La Venus adorada por Borja no era la de los pintores clásicos, desnuda sobre las espumas mediterráneas o sentada en nubes blancas y duras como el mármol, bajo incesante lluvia de flores. Era la Venus que había conocido el poeta Tannhäuser, la que vivía durante la Edad Media en grutas de rosada luz o en ásperas montañas como el Venusberg, atrayendo a los hombres con la tentación de su carne inmortal, representando la voluptuosidad y el pecado en medio de repiques de campanas, cantos graves de procesiones y la marcha convergente de ejércitos de peregrinos hacia Roma para implorar humildemente el perdón de sus culpas.
Esta Venus no se mostraba desnuda, y por debajo de su túnica griega asomaba un pie en forma de garra, tres uñas curvas con uniones membranescas, una extremidad semejante a las patas de las aves de presa, revelación de su origen infernal. Su cortejo de ninfas era, en realidad, una banda de brujas con músicas y cantos de aquelarre. Sistros y liras los remplazaban con castañuelas y panderetas, instrumentos de sabático regocijo. Ciertos padres de la Iglesia no podían leer ni balbucir el nombre de Venus sin que un estremecimiento de horror los agitase de la cabeza a los pies.
Esta Venus medieval era doble. Una segunda persona se había encarnado en su belleza. Los rabinos, enterados de lo que ocurrió en el Paraíso, conocían la existencia de una mujer temible, cuya vida ha de durar tanto como el mundo.
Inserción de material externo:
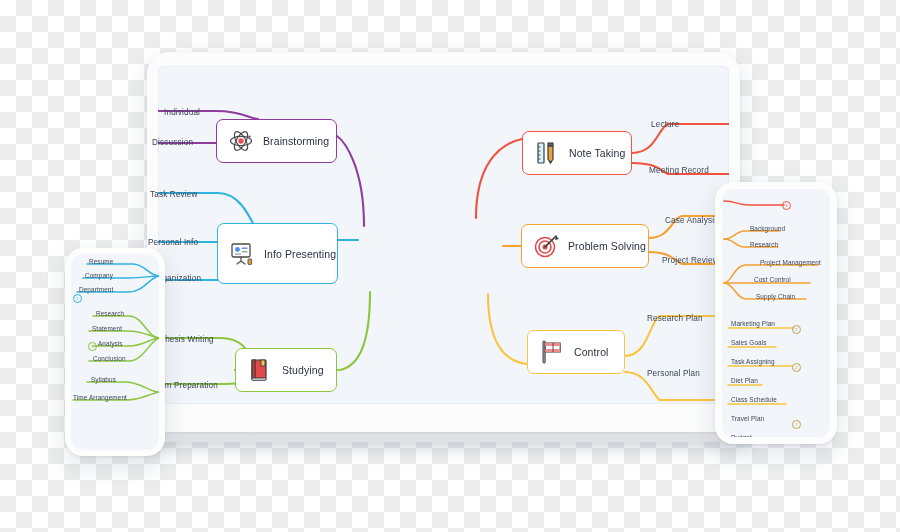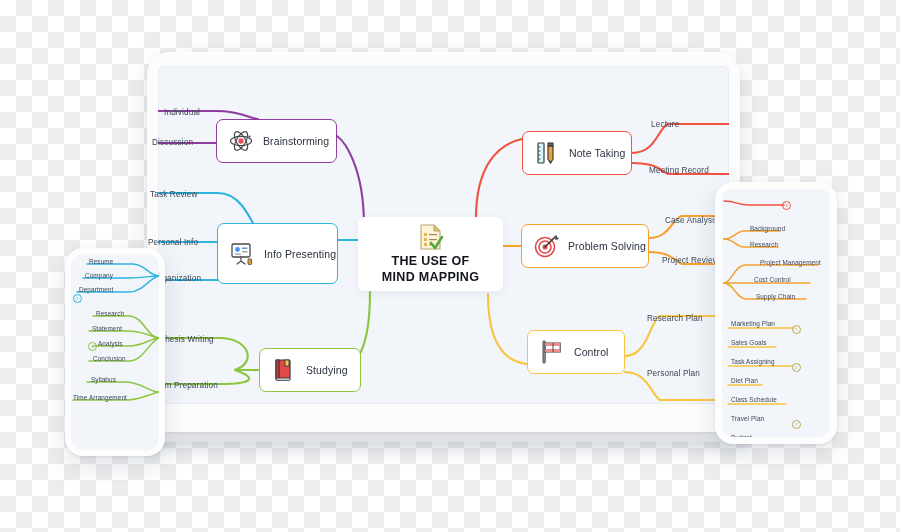--- a/index.html
+++ b/index.html
@@ -93,21 +93,21 @@
     z-index:4;border:1.6px solid #ccc;
   }
   .node .nicon{width:26px;height:26px;margin-left:11px;flex:0 0 auto;}
   .node .nlabel{
     font-size:10.5px;font-weight:normal;color:#2a3240;
     margin-left:9px;white-space:nowrap;letter-spacing:.1px;
   }
 
   #n-brain   {left:216px;top:119px;width:121px;height:44px;border-color:#8e3d9e;}
   #n-info    {left:217px;top:223px;width:121px;height:61px;border-color:#2fb4e0;}
-  #n-study   {left:235px;top:348px;width:102px;height:44px;border-color:#8cc63f;margin-left:24px;}
+  #n-study   {left:235px;top:348px;width:102px;height:44px;border-color:#8cc63f;}
   #n-note    {left:522px;top:131px;width:110px;height:44px;border-color:#f0533f;}
   #n-problem {left:521px;top:224px;width:128px;height:44px;border-color:#f5a130;}
   #n-plan    {left:527px;top:330px;width:98px;height:44px;border-color:#f9c440;}
 
   
   .sub{
     position:absolute;font-size:8.2px;color:#3c4656;white-space:nowrap;z-index:3;
     letter-spacing:.15px;
   }
   
@@ -176,37 +176,20 @@
       <path d="M524,198 L600,198" stroke="#f5a130"></path>
 
       <path d="M330,228 C330,282 350,296 369,298" stroke="#f9c440"></path>
       <path d="M467,290 C490,290 492,254 502,250" stroke="#f9c440"></path>
       <path d="M467,306 C490,306 494,330 502,334" stroke="#f9c440"></path>
       <path d="M502,250 L600,250" stroke="#f9c440"></path>
       <path d="M502,334 L600,334" stroke="#f9c440"></path>
     </g>
   </svg>
 
-  <div id="central">
-    <svg width="26" height="28" viewBox="0 0 26 28">
-      <path d="M3 2h13l6 6v18H3z" fill="#fdf3dc" stroke="#b9a66a" stroke-width="1.1"></path>
-      <path d="M16 2l6 6h-6z" fill="#f0c060" stroke="#b9a66a" stroke-width="1"></path>
-      <rect x="6" y="10" width="3" height="3" fill="#e8b84b"></rect>
-      <rect x="6" y="15" width="3" height="3" fill="#e8b84b"></rect>
-      <rect x="6" y="20" width="3" height="3" fill="#e8b84b"></rect>
-      <rect x="11" y="11" width="8" height="1.2" fill="#9a8b5c"></rect>
-      <rect x="11" y="16" width="8" height="1.2" fill="#9a8b5c"></rect>
-      <rect x="11" y="21" width="5" height="1.2" fill="#9a8b5c"></rect>
-      <path d="M13 20l4 5 7-11" fill="none" stroke="#57a838" stroke-width="2.6" stroke-linecap="round" stroke-linejoin="round"></path>
-    </svg>
-    <div class="ctitle">
-      <span>THE USE OF</span><br>
-      <span>MIND MAPPING</span>
-    </div>
-  </div>
 
   <div id="n-brain" class="node">
     <svg class="nicon" viewBox="0 0 26 26">
       <g fill="none" stroke="#4a4a4a" stroke-width="1.2">
         <ellipse cx="13" cy="13" rx="10.5" ry="4.6"></ellipse>
         <ellipse cx="13" cy="13" rx="10.5" ry="4.6" transform="rotate(60 13 13)"></ellipse>
         <ellipse cx="13" cy="13" rx="10.5" ry="4.6" transform="rotate(120 13 13)"></ellipse>
       </g>
       <circle cx="13" cy="13" r="2.7" fill="#ef4b5a"></circle>
       <circle cx="21.5" cy="8.5" r="1.1" fill="#4a4a4a"></circle>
Esta mujer es Lilit.
Cuando Adán se apartó de Eva después del pecado, Lilit cohabitó con él, dando nacimiento sus cópulas malditas a todos los espíritus diabólicos, lémures, larvas y fantasmas que pueblan la Tierra. Miles de años después, la inmortal Lilit fue una de las esposas favoritas del rey Salomón.
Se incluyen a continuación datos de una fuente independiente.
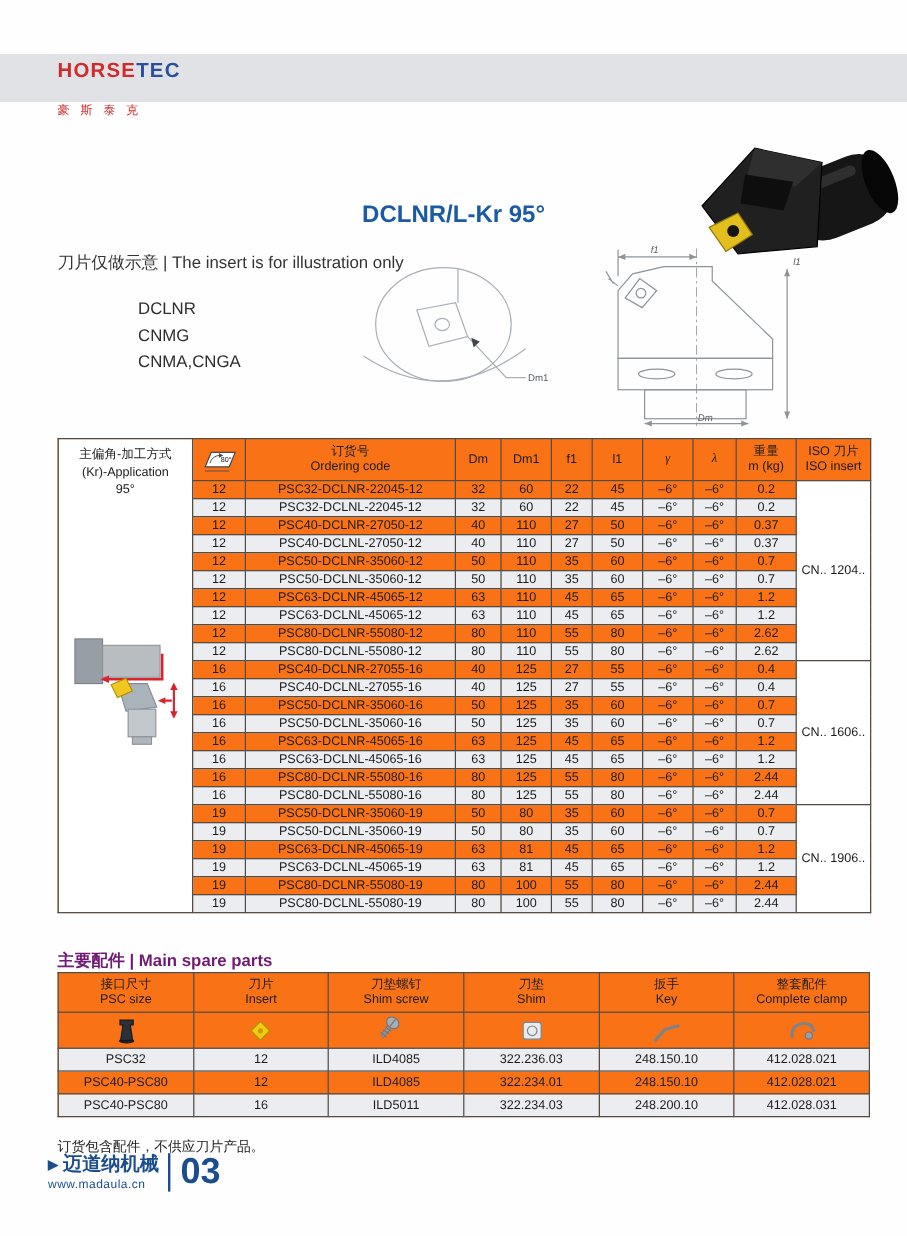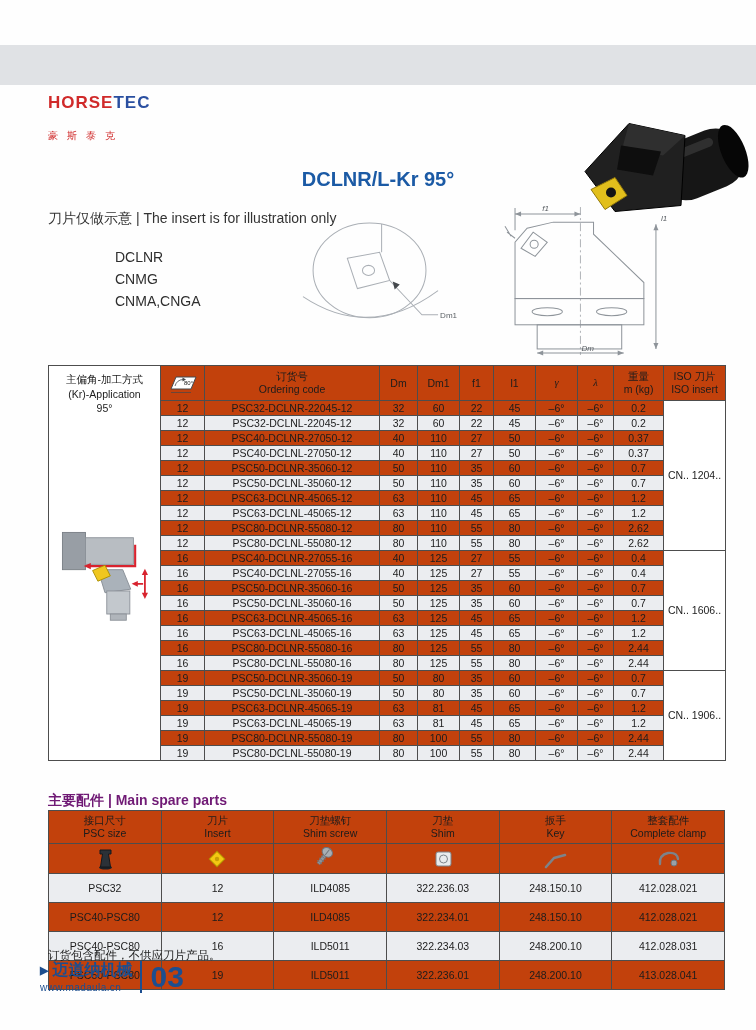--- a/index.html
+++ b/index.html
@@ -1,53 +1,53 @@
 <!DOCTYPE html>
 <html><head>
 <meta charset="utf-8">
 <style>
   * { margin:0; padding:0; box-sizing:border-box; }
   body { background:#888; font-family:"Liberation Sans", sans-serif; }
   .page { position:relative; width:756px; height:1030px; background:#fefefe; margin:0 auto; overflow:hidden; color:#1e1e1e; }
 
   .band { position:absolute; left:0; top:45px; width:756px; height:40px; background:#e0e2e5; }
   .logo { position:absolute; left:48px; top:50px; }
-  .logo-en { font-size:17px; font-weight:bold; letter-spacing:1px; line-height:1;margin-top:44px; }
+  .logo-en { font-size:17px; font-weight:bold; letter-spacing:1px; line-height:1; }
   .logo-en .red { color:#d02a2a; }
   .logo-en .blue { color:#2a4fa0; }
   .logo-cn { font-size:10px; color:#d02a2a; letter-spacing:9px; margin-top:18px; white-space:nowrap; }
 
   .section-title { position:absolute; left:48px; top:122px; font-size:15px; color:#3c3c3c; }
   .product-title { position:absolute; left:0; top:168px; width:100%; text-align:center; font-size:20px; font-weight:bold; color:#1b5aa5; }
   .insert-note { position:absolute; left:48px; top:210px; font-size:14px; color:#333; }
   .insert-types { position:absolute; left:115px; top:246px; font-size:14px; line-height:22px; color:#2e2e2e; }
 
   .photo { position:absolute; left:563px; top:92px; width:190px; height:138px; }
   .insert-illus { position:absolute; left:268px; top:218px; width:198px; height:126px; }
   .side-view { position:absolute; left:494px; top:202px; width:188px; height:156px; }
 
-  table { border-collapse:collapse; table-layout:fixed; background:#c2410c; }
+  table { border-collapse:collapse; table-layout:fixed; background:#f97316; }
   td { border:1px solid #4d4d4d; text-align:center; vertical-align:middle; font-size:10.5px; padding:0 2px; color:#1c1c1c; line-height:1.2; }
 
   .main-table { position:absolute; left:48px; top:365px; width:677px; }
   .main-table tr.hrow td { height:35px; }
   .main-table td { height:15px; }
   .main-table td.left-col { vertical-align:top; padding-top:6px; background:#fff; }
   .main-table tr.alt td { background:#ebedf0; }
   .main-table td.iso { background:#fff; }
   .left-text { font-size:10.5px; line-height:1.4; }
   .app-illus { display:block; margin:104px auto 0; width:96px; height:102px; }
   .angle-icon { display:block; margin:0 auto; width:36px; height:22px; }
   .ital { font-style:italic; font-family:"Liberation Serif", serif; }
 
   .spare-title { position:absolute; left:48px; top:792px; font-size:14px; font-weight:bold; color:#701a75; }
   .spare-table { position:absolute; left:48px; top:810px; width:677px; }
   .spare-table tr.shead td { height:33px; }
   .spare-table tr.sicons td { height:30px; }
-  .spare-table td { height:29px; }
+  .spare-table td { height:19px; }
   .spare-table tr.alt td { background:#ebedf0; }
   .spare-table svg { display:block; margin:0 auto; width:30px; height:24px; }
 
   .footnote-cn { position:absolute; left:48px; top:948px; font-size:11.5px; color:#222; }
   .footnote-en { position:absolute; right:31px; top:946px; font-size:12.5px; font-weight:bold; color:#101010; }
 
   .footer { position:absolute; left:40px; top:960px; display:flex; align-items:center; color:#1c4e8f; }
   .fb-top { display:flex; align-items:center; font-size:16px; font-weight:bold; white-space:nowrap; }
   .fb-top .tri { font-size:11px; margin-right:4px; }
   .fb-url { font-size:10px; margin-top:1px; letter-spacing:0.4px; }
@@ -557,28 +557,20 @@
           <td>412.028.021</td>
         </tr>
         <tr class="alt">
           <td>PSC40-PSC80</td>
           <td>16</td>
           <td>ILD5011</td>
           <td>322.234.03</td>
           <td>248.200.10</td>
           <td>412.028.031</td>
         </tr>
-        <tr>
-          <td>PSC50-PSC80</td>
-          <td>19</td>
-          <td>ILD5011</td>
-          <td>322.236.01</td>
-          <td>248.200.10</td>
-          <td>413.028.041</td>
-        </tr>
       </tbody>
   </table>
 
   <div class="footnote-cn">订货包含配件，不供应刀片产品。</div>
 
   <div class="footer">
     <div class="fb-left">
       <div class="fb-top">
         <span class="tri">▶</span>
         <span>迈道纳机械</span>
Durante largos siglos imperó sobre el mundo como gran princesa de los súcubos. Era ella la que tentaba con nacaradas desnudeces a los ascetas en sus pobres chozas del desierto; ella la que perturbaba con lúbricas pesadillas el sueño de los monjes castos; la que daba rumor de música voluptuosa al viento que sopla en las cumbres desiertas; la que ponía una ninfa de carne marfileña y velos verdes en cada fuente, una dama blanca peinándose en guedejas de oro en cada torre encantada, un gentilhombre de capa roja, penacho enhiesto y patas de macho cabrío en todo camino de la selva, para presentarse al viandante con una pluma y un pergamino en sus manos, ofreciendo amor, gloria y riqueza a cambio de una firma.
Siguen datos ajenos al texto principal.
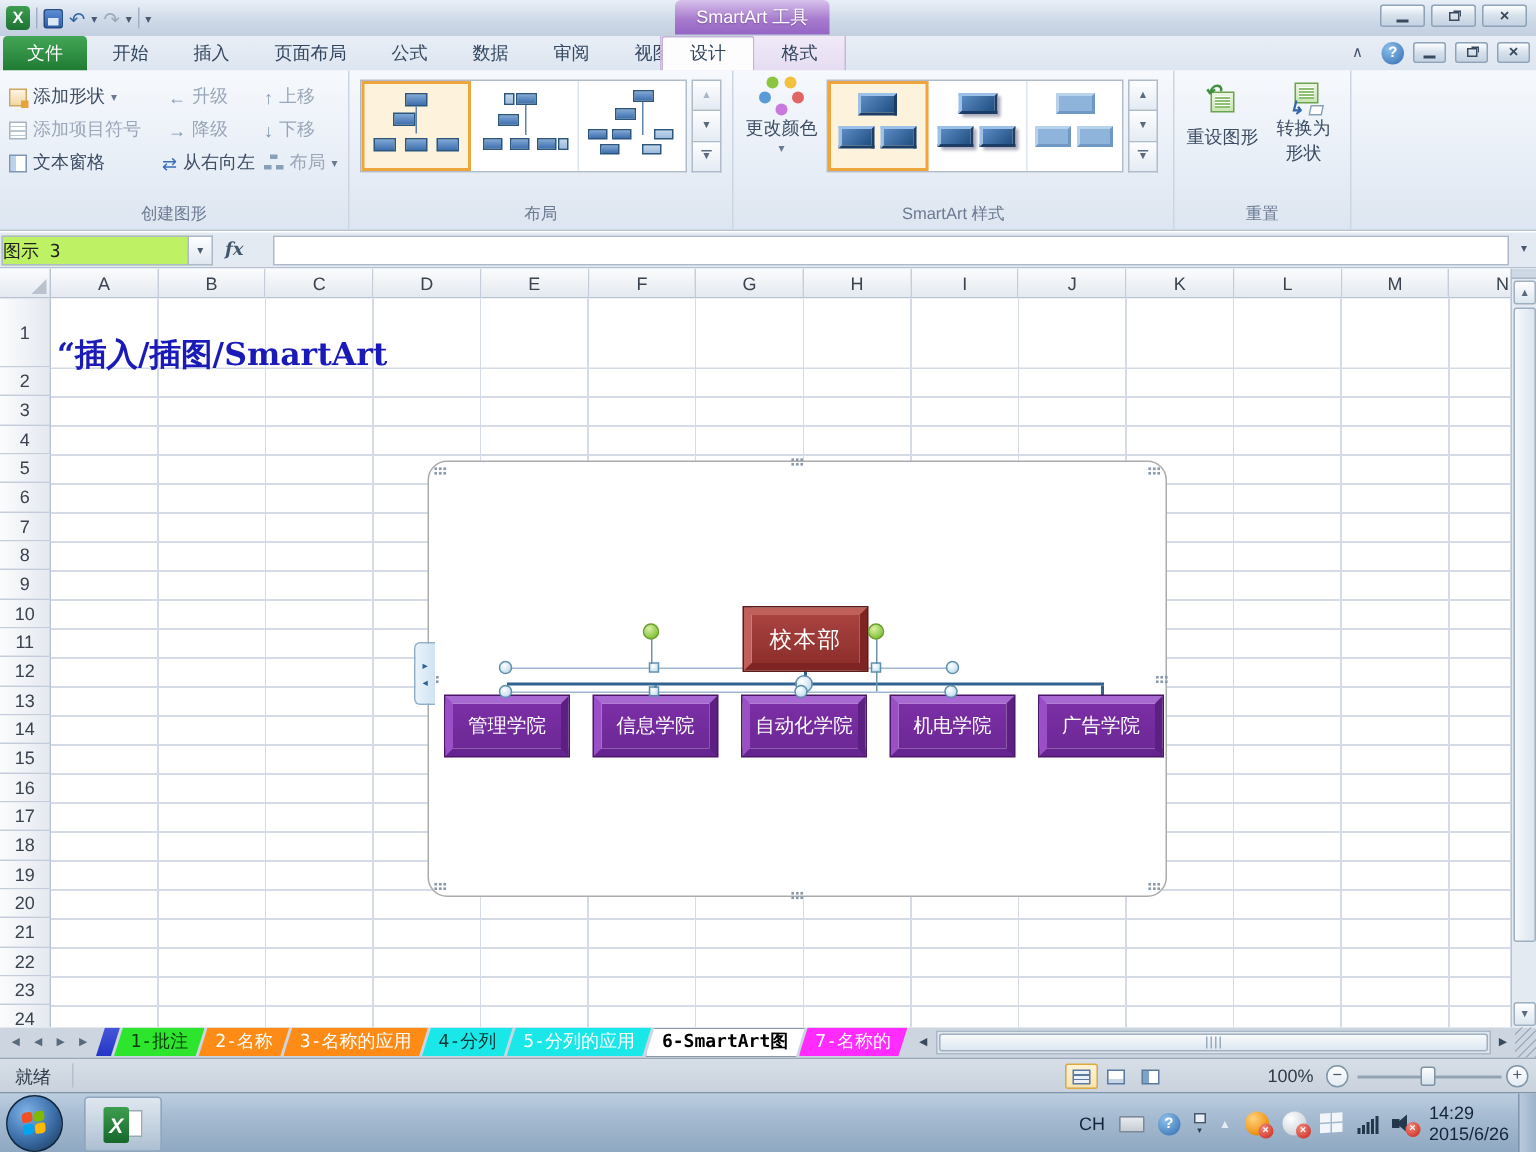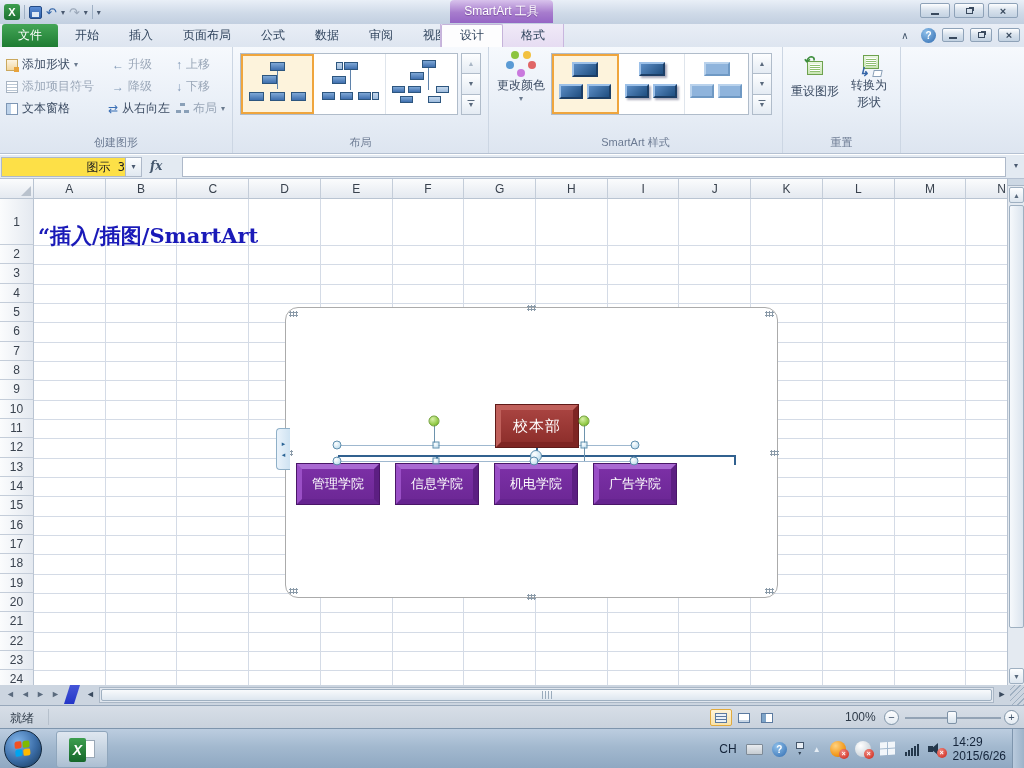--- a/index.html
+++ b/index.html
@@ -68,21 +68,21 @@
 .bigbtn{position:absolute;display:flex;flex-direction:column;align-items:center;color:#3c4c63;font-size:12px}
 .ic-reset{width:24px;height:22px;position:relative}
 .ic-reset .pg{position:absolute;left:4px;top:6px;width:16px;height:14px;background:linear-gradient(#eaf5e2,#c9e5b4);border:1px solid #6da24e}
 .ic-reset .pg:after{content:"";position:absolute;left:2px;top:2px;width:10px;height:8px;background:repeating-linear-gradient(#fff 0 1px,#8fbf72 1px 2px)}
 .ic-reset .ar{position:absolute;left:0;top:-2px;color:#3f8f3f;font-size:13px;font-weight:bold}
 .ic-conv .ar2{position:absolute;left:2px;bottom:-2px;color:#3465a8;font-size:12px;font-weight:bold}
 .ic-conv .shp{position:absolute;right:-1px;bottom:0;width:9px;height:7px;background:#fff;border:1px solid #8aa0b8;transform:skewX(-12deg)}
 
 
 #formulabar{position:absolute;left:0;top:155px;width:1024px;height:24px;background:#e3eaf2;border-bottom:1px solid #b5c1d2;display:flex;align-items:center}
-#namebox{width:125px;height:20px;background:#fde047;border:1px solid #aeb9c9;margin-left:1px;text-align:right;line-height:19px;color:#222;font-family:"DejaVu Sans Mono",monospace}
+#namebox{width:125px;height:20px;background:#bef264;border:1px solid #aeb9c9;margin-left:1px;text-align:left;line-height:19px;color:#222;font-family:"DejaVu Sans Mono",monospace}
 #namedd{width:16px;height:20px;background:linear-gradient(#fdfeff,#e0e8f0);border:1px solid #aeb9c9;border-left:none;font-size:8px;color:#4a5a70;text-align:center;line-height:18px}
 #fxbtn{width:30px;height:20px;margin-left:8px;font-family:"DejaVu Serif",serif;font-style:italic;font-weight:bold;color:#44566c;text-align:left;line-height:19px}
 #fxinput{flex:1;height:20px;background:#fff;border:1px solid #aeb9c9;margin:0 2px}
 #fbdd{width:16px;height:20px;font-size:8px;color:#4a5a70;text-align:center;line-height:18px}
 
 
 #sheet{position:absolute;left:0;top:179px;width:1024px;height:506px;background:#fff;overflow:hidden}
 #corner{position:absolute;left:0;top:0;width:34px;height:20px;background:linear-gradient(#fbfcfd,#e4e9f0);border-right:1px solid #b9c4d2;border-bottom:1px solid #b9c4d2;overflow:hidden}
 #corner:after{content:"";position:absolute;right:2px;bottom:2px;border-left:10px solid transparent;border-bottom:10px solid #b9c2cd}
 #colheads{position:absolute;left:34px;top:0;width:973px;height:20px;display:flex;overflow:hidden}
@@ -462,20 +462,21 @@
     <div class="conn" style="left:348px;top:149px;width:2px;height:8px"></div>
     <div class="conn" style="left:448px;top:149px;width:2px;height:8px"></div>
     <div class="lconn" style="left:51px;top:137px;width:298px;height:1px"></div>
     <div class="lconn" style="left:51px;top:153px;width:297px;height:1px"></div>
 
     <div id="sa-root">校本部</div>
     <div id="sa-children">
 
     <div class="sbox">管理学院</div>
         <div class="sbox">信息学院</div>
+        <div class="sbox">自动化学院</div>
         <div class="sbox">机电学院</div>
         <div class="sbox">广告学院</div>
       </div>
 
     <div class="h-stem" style="left:148px;top:117px;height:20px"></div>
     <div class="h-stem" style="left:298px;top:117px;height:36px"></div>
     <div class="h-green" style="left:148px;top:113px"></div>
     <div class="h-green" style="left:298px;top:113px"></div>
     <div class="h-circle" style="left:51px;top:137px"></div>
     <div class="h-circle" style="left:349px;top:137px"></div>
@@ -493,20 +494,30 @@
   </div>
 
   <div id="tabsrow">
     <div id="tabnav">
       <span class="navbtn">◄</span>
       <span class="navbtn">◄</span>
       <span class="navbtn">►</span>
       <span class="navbtn">►</span>
     </div>
     <div id="minitab"></div>
+    <div style="display:flex">
+
+    <div class="stab" style="background: rgb(46, 229, 46); color: rgb(7, 56, 7);">1-批注</div>
+        <div class="stab" style="background: rgb(255, 139, 23); color: rgb(255, 255, 255);">2-名称</div>
+        <div class="stab" style="background: rgb(255, 139, 23); color: rgb(255, 255, 255);">3-名称的应用</div>
+        <div class="stab" style="background: rgb(26, 232, 232); color: rgb(7, 56, 56);">4-分列</div>
+        <div class="stab" style="background: rgb(26, 232, 232); color: rgb(255, 255, 255);">5-分列的应用</div>
+        <div class="stab active" style="background: rgb(255, 255, 255); color: rgb(0, 0, 0);">6-SmartArt图</div>
+        <div class="stab" style="background: rgb(255, 43, 255); color: rgb(255, 255, 255);">7-名称的</div>
+      </div>
     <span id="hsb-left">◄</span>
     <div id="hscroll">
       <div id="hthumb">
           <i></i>
           <i></i>
           <i></i>
           <i></i>
         </div>
     </div>
     <span id="hsb-right">►</span>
El poema dramático de Wagner, resumen de diversas leyendas nórdicas, era para Borja el alma de la Edad Media circunscrita en palabras. Nada faltaba en él; los trovadores, hambrientos de belleza, sin la cual la vida no vale la pena de ser vivida; las muchedumbres de peregrinos ansiosos de lavarse del pecado afluyendo a Roma desde los cuatro puntos del horizonte; Tannhäuser, el eterno descontento, suspirando por lo que no tiene y olvidándolo cuando lo consigue, para solicitar de nuevo lo que abandonó; Venus, la tentación, la voluptuosidad, el pecado; y el Santo Padre, sucesor omnipotente de los antiguos Césares, indignándose al saber que un mortal ha sido compañero de lecho de la terrible Lilit, reina de las abominaciones, negándose a absolver réprobo, colocándolo con su interdicción por encima de todos los hombres, haciendo de él un ser excepcional de grandiosa y lóbrega majestad, tétricamente hermoso como un ángel caído.
¡Ay!... Borja admiraba al cantor errante, envidiando su felicidad maldita. Era un enamorado sin esperanza de Venus Lilit, que ya no se digna mostrarse a los simples mortales.